The tough-tackling midfielder has certainly carved out a very good career in the game since joining his hometown club Manchester City at the age of sixteen. Having not made an appearance at Maine Road, he signed for newly-relegated Leeds a year later and made his Second Division debut shortly after his eighteenth birthday. He immediately became a fixture in the heart of Leeds’ midfield and went on to make 272 appearances in seven seasons, scoring an impressive 53 goals. After a series of near misses, Leeds made the playoffs in 1986-87 (losing in the final to Charlton) and also reached the semi-finals of the FA Cup where they were beaten by eventual winners Coventry. His total of 15 league goals from midfield was the best return of his career.

Towards the end of his time at Elland Road, he won the first of his 34 caps for the Republic of Ireland in a 2-0 friendly win over Romania on 23 March 1988. Despite being part of the squad for the 1988 European Championships in West Germany, Sheridan did not make an appearance, missing the famous 1-0 win over England. After two less successful seasons at Leeds, Sheridan fell out with manager Howard Wilkinson and moved on to Nottingham Forest in August 1989 for £650,000.
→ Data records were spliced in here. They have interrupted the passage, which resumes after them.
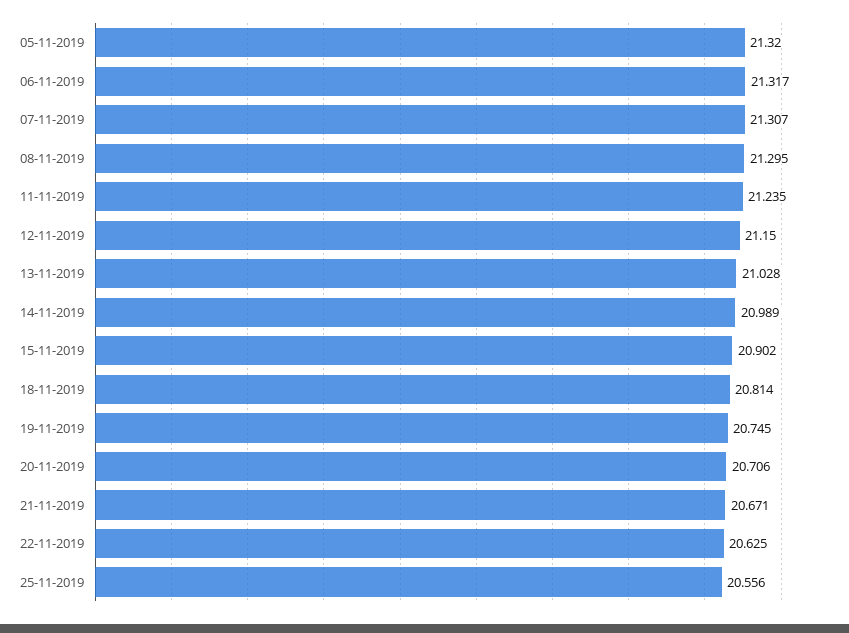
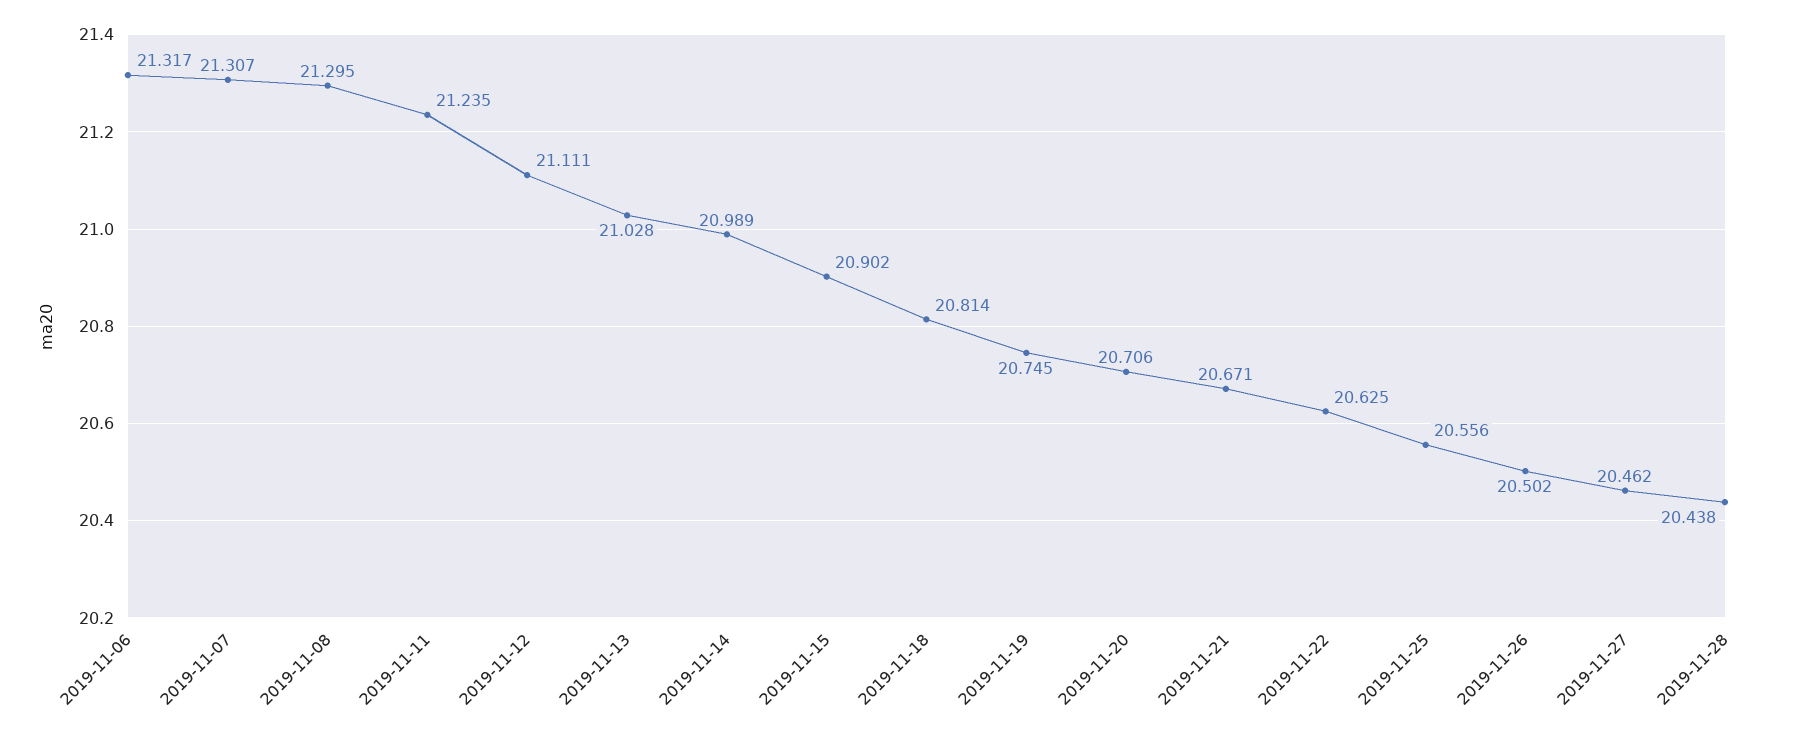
05-11-2019: 21.32 -> none
12-11-2019: 21.15 -> 21.111
2019-11-26: none -> 20.502
2019-11-27: none -> 20.462
2019-11-28: none -> 20.438

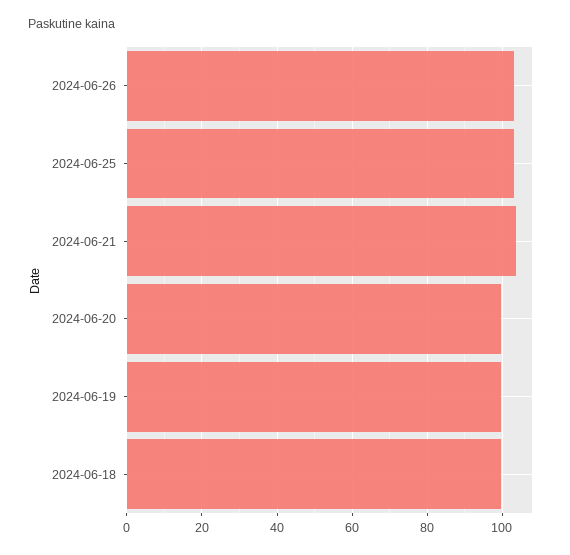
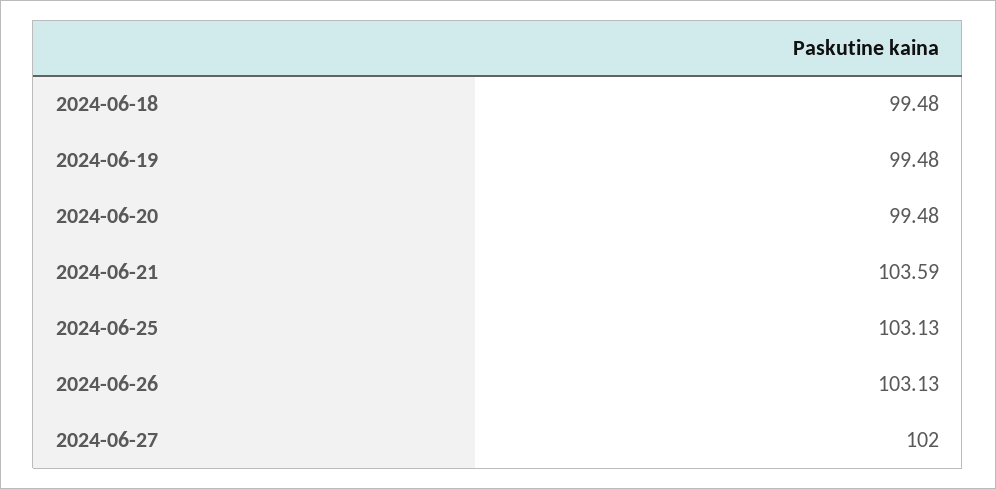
2024-06-27: none -> 102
Unfortunately, things did not go well under Brian Clough, and Sheridan was on the move a few months later after a single appearance. His first season at Sheffield Wednesday proved to be a great disappointment as they were relegated from the First Division, but he had the compensation of making one appearance in the 1990 World Cup Finals in Italy. The following season, Wednesday bounced back in great style at the first attempt. In addition to winning automatic promotion with a third-place finish, Wednesday also won the League Cup as a Second Division club with Sheridan scoring the only goal of the final against Manchester United. The success kept on coming, with a third-place finish in their first season back in the First Division, reaching the final of both the League Cup and the FA Cup in 1992-93, the second round of the UEFA Cup in the same season, and the semi-final of the League Cup again in 1993-94. He also made four appearances in the World Cup Finals in the USA at the end of that season.

Wednesday then entered a far quieter period and, after a short loan spell at Birmingham, Sheridan left for newly-relegated Bolton in November 1996. He had scored an impressive 33 goals in 243 appearances at Hillsborough. Incredibly, he repeated the feat of helping his new club bounce straight back to the top flight as Bolton waltzed to the 1996-97 First Division championship. Unfortunately, they were relegated straight back to the First Division, and Sheridan made the surprise move to Doncaster Rovers, just relegated from the Football League. His stay at Belle Vue was very short, and he was back in the Football League at the age of 34 with Oldham Athletic, the start of an intermittent relationship that would continue for the best part of two decades.

In his first season, Oldham had to win their final two games to stay in the Second Division: they did, and Lincoln were one of the sides to be relegated in their place. Oldham improved steadily, culminating in a play-off semi-final defeat to QPR in 2002-03. At the end of the following season, Sheridan finally decided to retire from playing at the age of 39. He had scored 108 goals from 770 first-class matches.

His coaching career had begun in earnest during that final season at Oldham, becoming joint-caretaker manager between the departure of Iain Dowie and the arrival of Brian Talbot. It was his second spell as caretaker, having taken charge of one game in 2001-02. The step up to permanent manager finally came in June 2006 when Ronnie Moore was sacked after a disappointing end to the season saw Oldham miss out on a League One play-off place. He took Oldham to the playoffs in his first season after finishing sixth, but the promotion bid was ended by a 5-2 aggregate defeat to Blackpool. The momentum was not maintained in 2007-08 with Oldham well off the pace, and despite a good start to 2008-09 season, Sheridan departed in March 2009 after a poor run of results and rumours of a bust-up with the players.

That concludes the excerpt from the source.